Однажды, поднявшись с постели, она преклонила колени на каменные ступени часовни, где над дымящей лампадой мерцала одетая в серебро икона матери всех скорбящих. Внемля молитвам царицы, смилостивилась матерь божия, увлажнились веки холодной иконы, и слеза покатилась из чёрного ока богородицы. Выпрямилась царица, прикоснулась пересохшими губами к холодной слезинке и впитала её до самой глубины души. С того мгновения она зачала.
Прошёл месяц, прошёл другой, прошло девять, и родила царица сына — белого, как молочная пена, со светлыми, как луч луны, волосами. Улыбнулся царь, даже солнце улыбнулось в своём огненном царстве и застыло на месте — трое суток не было ночи, а только свет и веселье. Из бочек рекой лилось вино, а от радостных кликов раскалывался небосвод.

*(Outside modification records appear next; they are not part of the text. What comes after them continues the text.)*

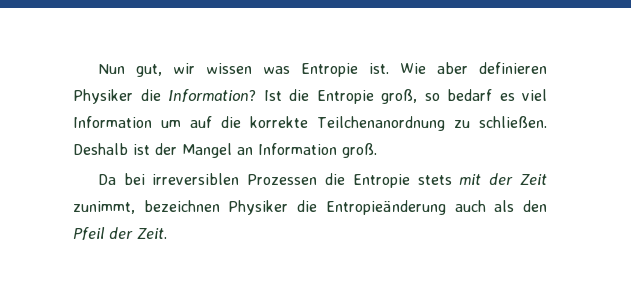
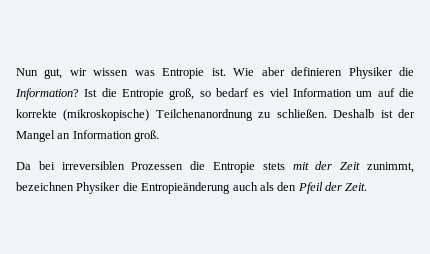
(309, 122) none -> [63,109,150,121] (mikroskopische)

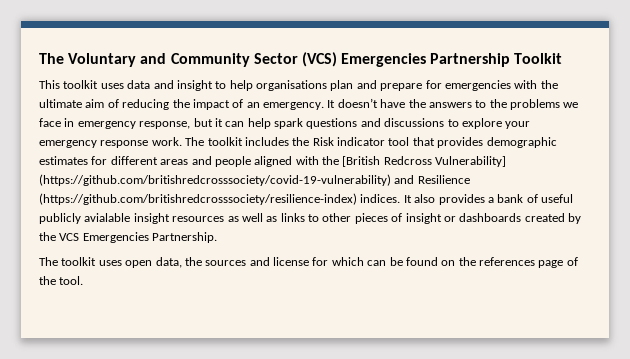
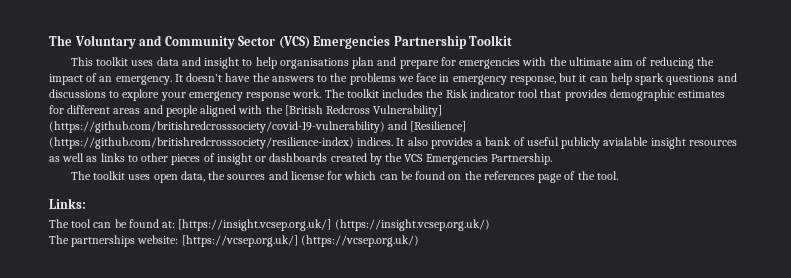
[417,175,470,184] Resilience -> [410,121,467,132] [Resilience]
(84, 280) none -> [49,198,86,209] [49,219,490,231] [49,235,419,247] // Links: // The tool can be found at: [https://insight.vcsep.org.uk/] (https://insight.vcsep.org.uk/) // The partnerships website: [https://vcsep.org.uk/] (https://vcsep.org.uk/)

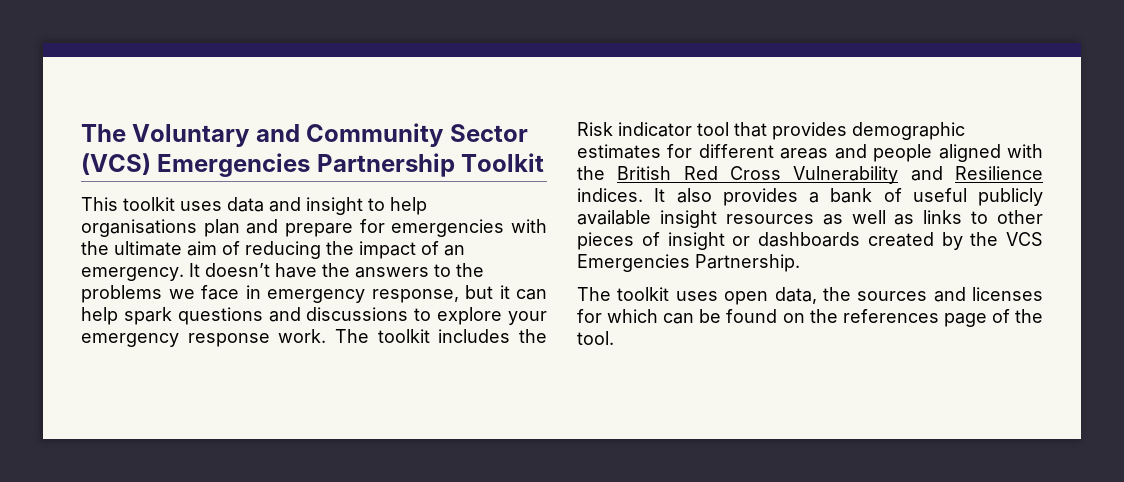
[284,105,443,117] [49,121,467,133] [49,137,354,149] [British Redcross Vulnerability] (https://github.com/britishredcrosssociety/covid-19-vulnerability) and [Resilience] (https://github.com/britishredcrosssociety/resilience-index) -> [617,166,1043,184] British Red Cross Vulnerability and Resilience
[603,137,649,146] avialable -> [577,210,651,225] available
[290,171,325,180] license -> [972,287,1043,301] licenses
[49,198,86,209] [49,219,490,231] [49,235,419,247] // Links: // The tool can be found at: [https://insight.vcsep.org.uk/] (https://insight.vcsep.org.uk/) // The partnerships website: [https://vcsep.org.uk/] (https://vcsep.org.uk/) -> (614, 338) none

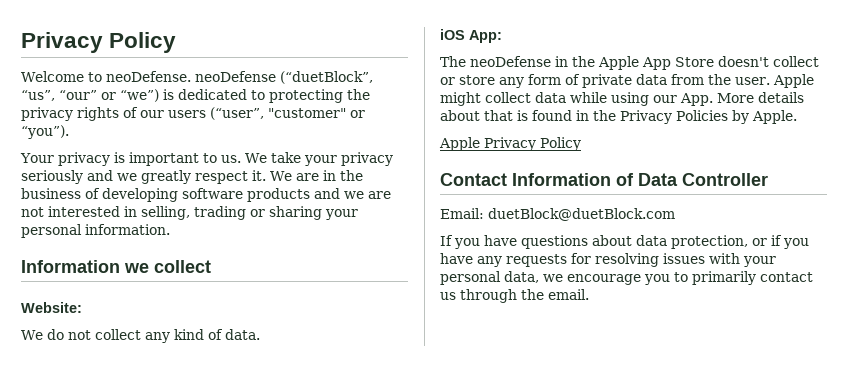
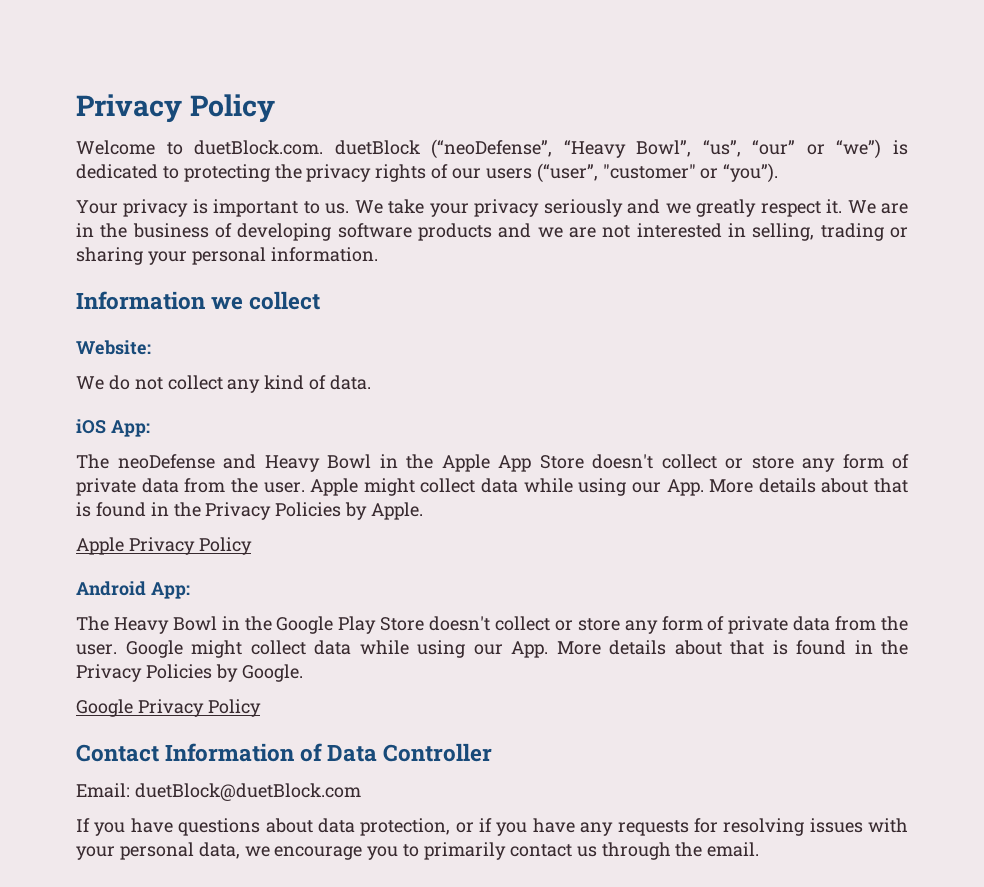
[105,71,373,84] neoDefense. neoDefense (“duetBlock”, -> [194,139,692,159] duetBlock.com. duetBlock (“neoDefense”, “Heavy Bowl”,
(551, 61) none -> [223,454,371,472] and Heavy Bowl
(581, 144) none -> [76,581,190,599] [76,616,909,634] [76,640,908,658] [76,664,303,682] [76,699,261,717] // Android App: // The Heavy Bowl in the Google Play Store doesn't collect or store any form of private data from the user. Google might collect data while using our App. More details about that is found in the Privacy Policies by Google. // Google Privacy Policy

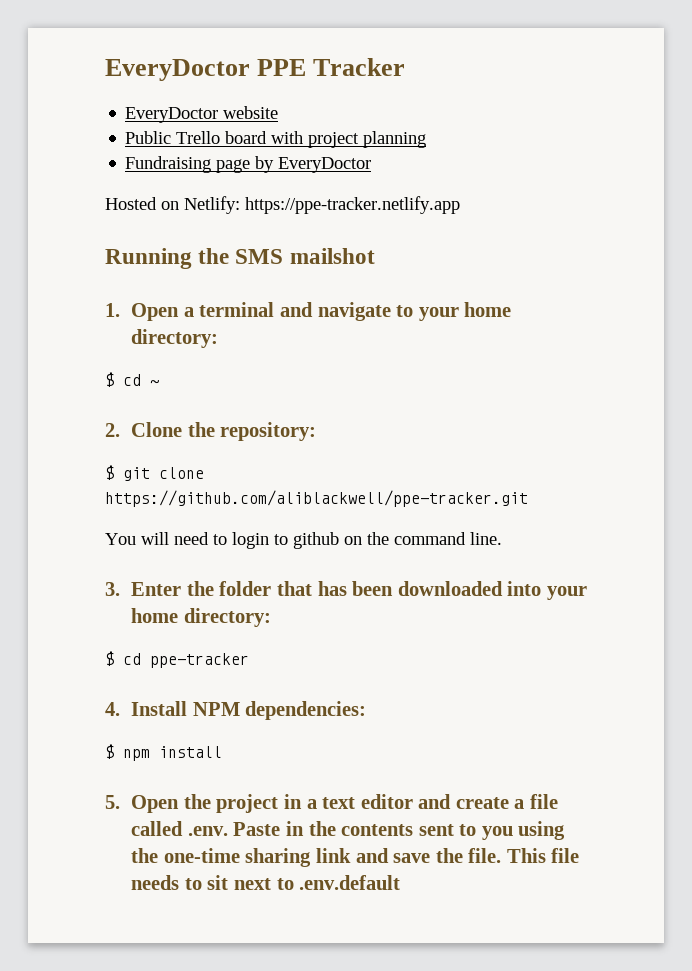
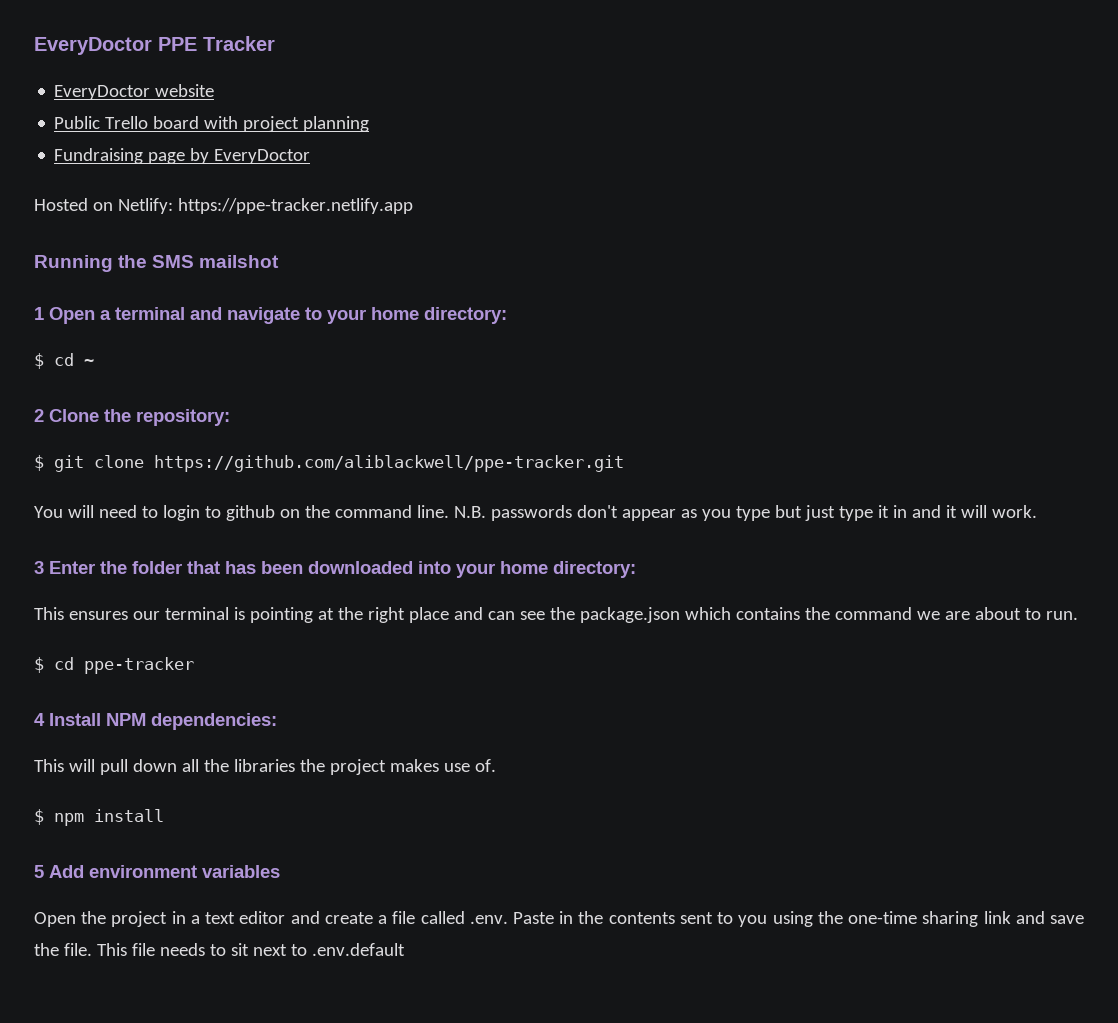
[105,303,120,317] 1. -> [34,307,44,320] 1
[105,423,120,437] 2. -> [34,409,44,422] 2
[105,582,120,596] // 3. -> [453,505,1037,521] [34,561,44,574] N.B. passwords don't appear as you type but just type it in and it will work. // 3
(271, 617) none -> [34,607,1078,623] // This ensures our terminal is pointing at the right place and can see the package.json which contains the command we are about to run.
[105,702,120,716] 4. -> [34,713,45,726] 4
(367, 710) none -> [34,759,496,775] // This will pull down all the libraries the project makes use of.
[105,795,120,809] 5. -> [34,865,280,878] 5 Add environment variables //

Дала ему мать имя: Фэт-Фрумос — дитя слезинки.
Рос он не по дням, а по часам и вскоре сравнялся с высокими и статными лесными елями.
Став постарше, приказал он выковать железную палицу, а когда её выковали, бросил так высоко, что она рассекла небосвод; затем поймал её на мизинец, и палица разбилась о его мизинец пополам. Тогда он велел выковать палицу потяжелее и забросил её почти до облачного замка луны. Она упала и не разбилась о палец молодца.